▽

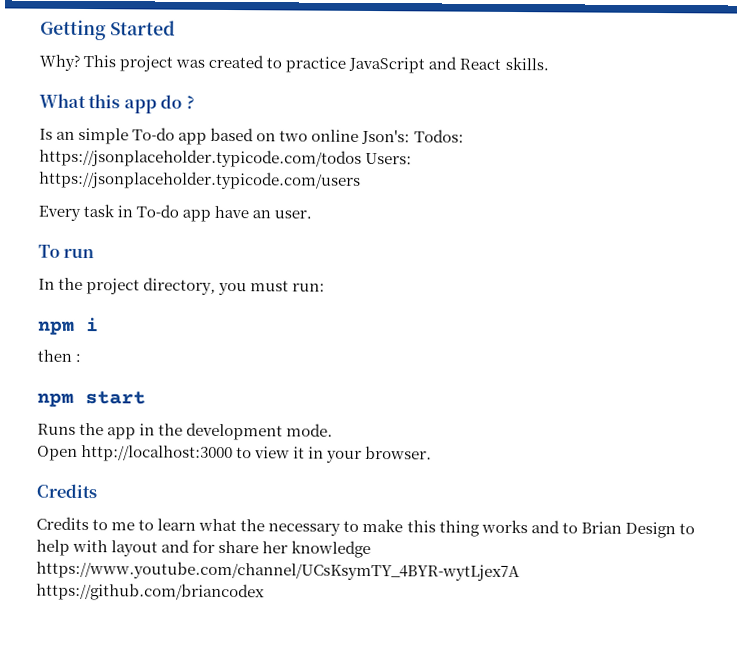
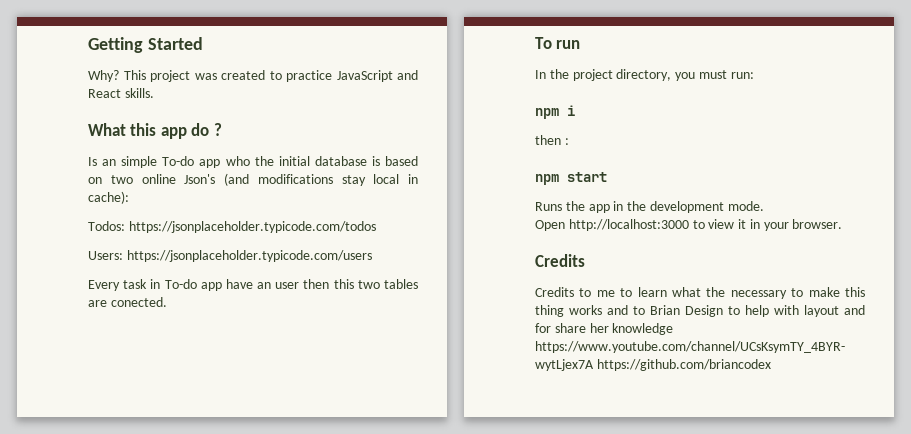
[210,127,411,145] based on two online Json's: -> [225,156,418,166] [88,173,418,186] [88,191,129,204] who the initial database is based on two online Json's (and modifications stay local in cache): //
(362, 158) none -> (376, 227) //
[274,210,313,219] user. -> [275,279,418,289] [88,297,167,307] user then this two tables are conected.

△
▽

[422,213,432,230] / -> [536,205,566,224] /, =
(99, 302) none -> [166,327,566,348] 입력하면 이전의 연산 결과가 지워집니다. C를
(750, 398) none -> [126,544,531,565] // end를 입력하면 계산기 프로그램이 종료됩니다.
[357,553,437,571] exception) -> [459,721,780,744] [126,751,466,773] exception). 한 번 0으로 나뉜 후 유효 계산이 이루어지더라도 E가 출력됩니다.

△

Scan the entries above for the word "none". Report the lines that hold it.

- **OUTPUT OF THE TASK**
(362, 158) none -> (376, 227) //
(99, 302) none -> [166,327,566,348] 입력하면 이전의 연산 결과가 지워집니다. C를
(750, 398) none -> [126,544,531,565] // end를 입력하면 계산기 프로그램이 종료됩니다.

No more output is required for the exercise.